The London-based Guardian newspaper and other outlets obtained the documents from WikiLeaks in advance of the self-described whistleblower website's plan to publish them on Saturday. The papers number more than 390,000 classified US military documents and their publication has brought strong protests from the Pentagon.
The Guardian says the documents show US authorities failed to investigate allegations of crimes committed by Iraqi police and soldiers. US authorities said any known crimes were reported to the appropriate Iraqi officials responsible for governing the country.
WikiLeaks provided several news outlets with the documents in advance, including The New York Times and the German news magazine Der Spiegel. The documents, covering a five-year period beginning in 2004, mostly consist of field reports from the battlefront.
The New York Times reported that the documents showed a US Apache helicopter in 2007 gunned down and killed two insurgents who had been firing mortars and then began signalling a desire to surrender. But according to the document, a military lawyer said they cannot surrender to aircraft, and are still valid targets."
The Guardian said the documents showed more than 15,000 civilians had died than were previously reported, and that although US and British officers said there was no official body count for civilians they were indeed keeping one that showed there were 66,081 non- combatant deaths.
The New York Times said the field reports show that most Iraqi civilians "by far" were killed by other Iraqis, but also said American soldiers were responsible for killing some Iraqis at checkpoints.

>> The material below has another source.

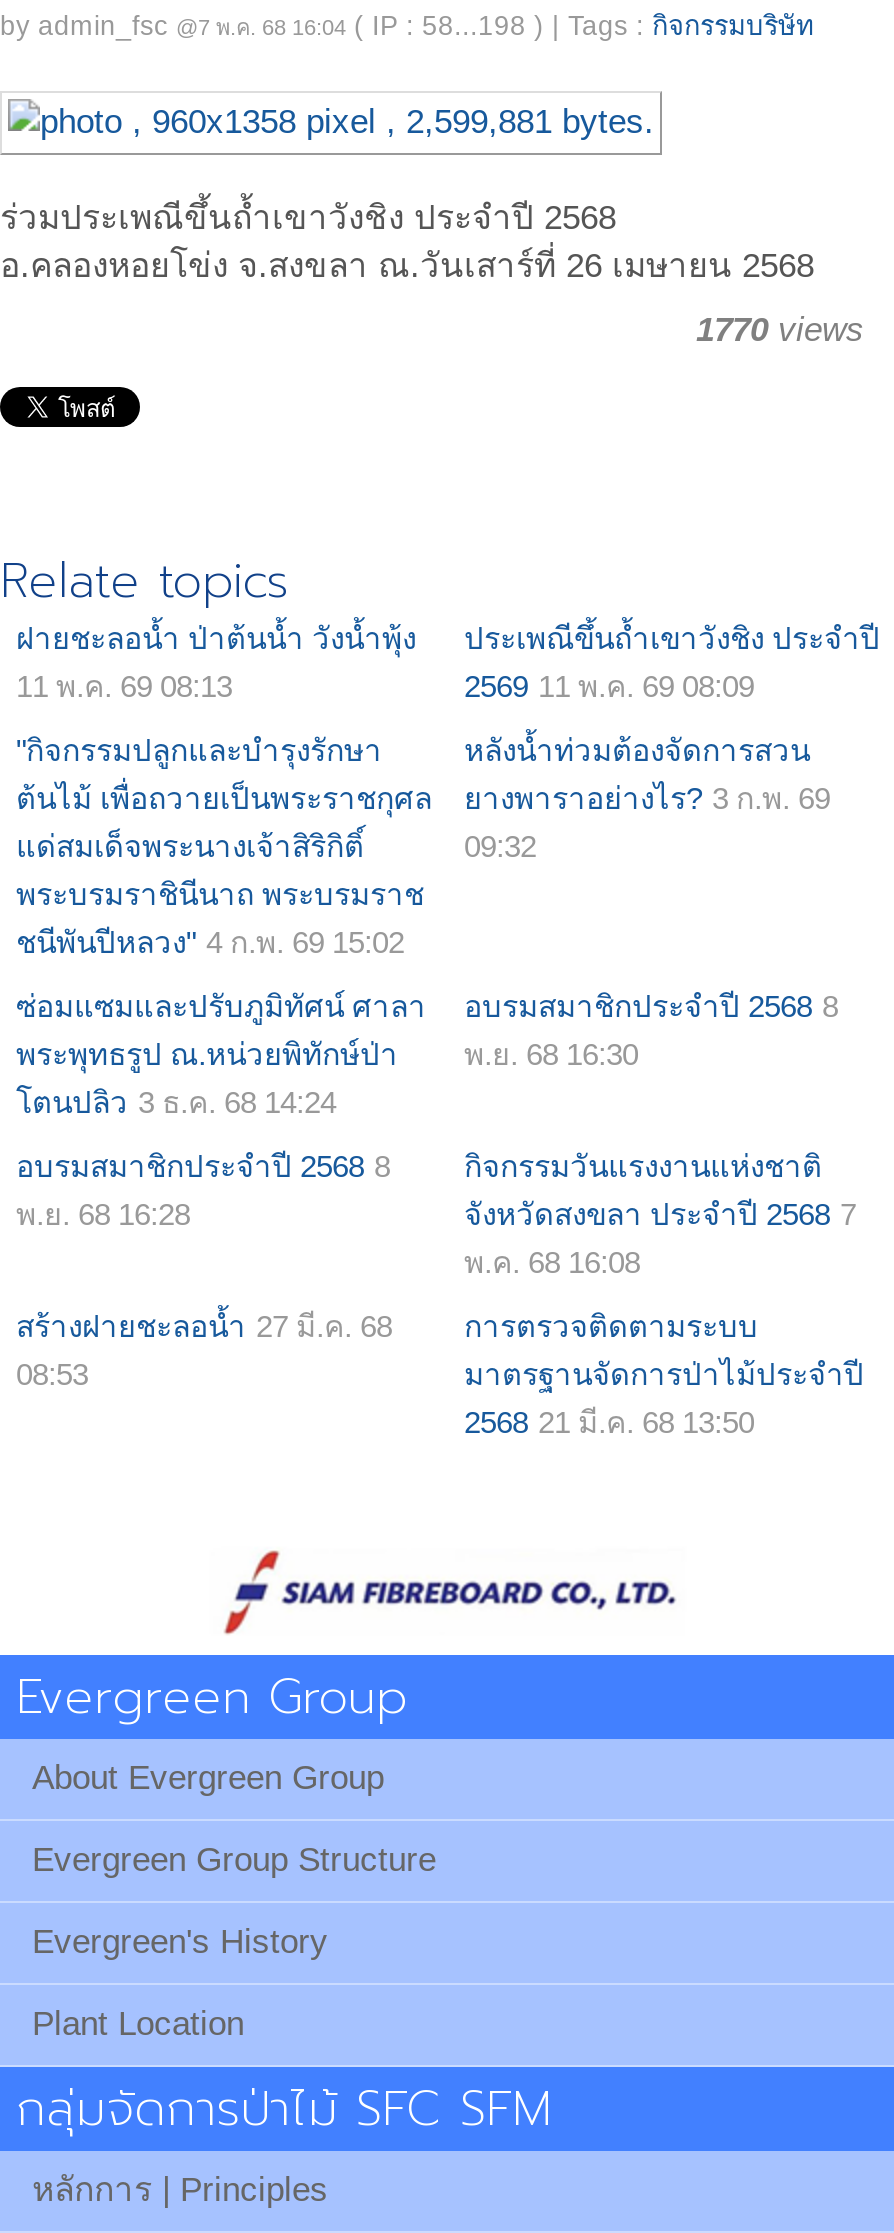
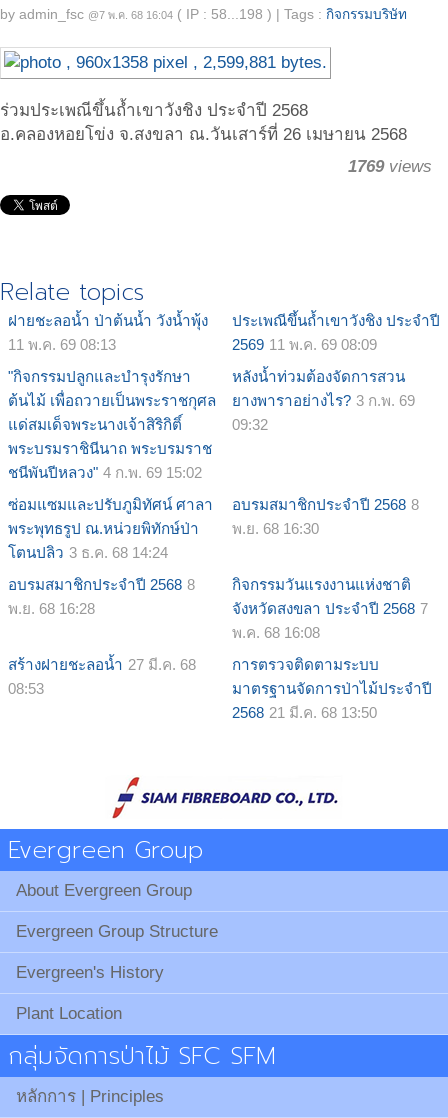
- 1770 views
+ 1769 views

WikiLeaks in July angered the Pentagon by leaking more than 90,000 documents related to the war in Afghanistan. Although the documents contained little new information, the Pentagon worried they would reveal sources, methods and tactics that could give insight on how US forces operate and make them vulnerable to attacks. They also said it could put the lives of individuals collaborating with the United States at risk.
Anticipating the release, US Secretary of State Hillary Rodham Clinton earlier condemned WikiLeaks for making the classified material public. The leaking of the documents should be condemned in the "most clear terms" because it could place US soldiers and other personnel in danger and threatens US national security as well as that of "those with whom we are working."

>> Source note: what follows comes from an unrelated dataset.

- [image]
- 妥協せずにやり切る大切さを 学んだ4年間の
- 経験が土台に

The US military has arrested Private First Class Bradley Manning and transferred him to the United States in July in connection to leaking to WikiLeaks the Afghan documents and a video published earlier this year depicting a 2007 US helicopter attack in Baghdad that killed some civilians. They have not said whether Bradley could have been involved in the latest release.
Manning was working as an intelligence analysts in Iraq at the time of his arrest and reportedly had access to classified material. Reports said the military had obtained evidence from his computer showing he had downloaded secret information.
Like with the Afghan documents, the Pentagon downplayed the significance of the documents, saying most of them contain information that has already been publicly reported and are "old news."
"There probably won't be any big surprises," Major Chris Perrine, a Pentagon spokesman, told German Press Agency dpa hours before the documents were reported. "It's just old news."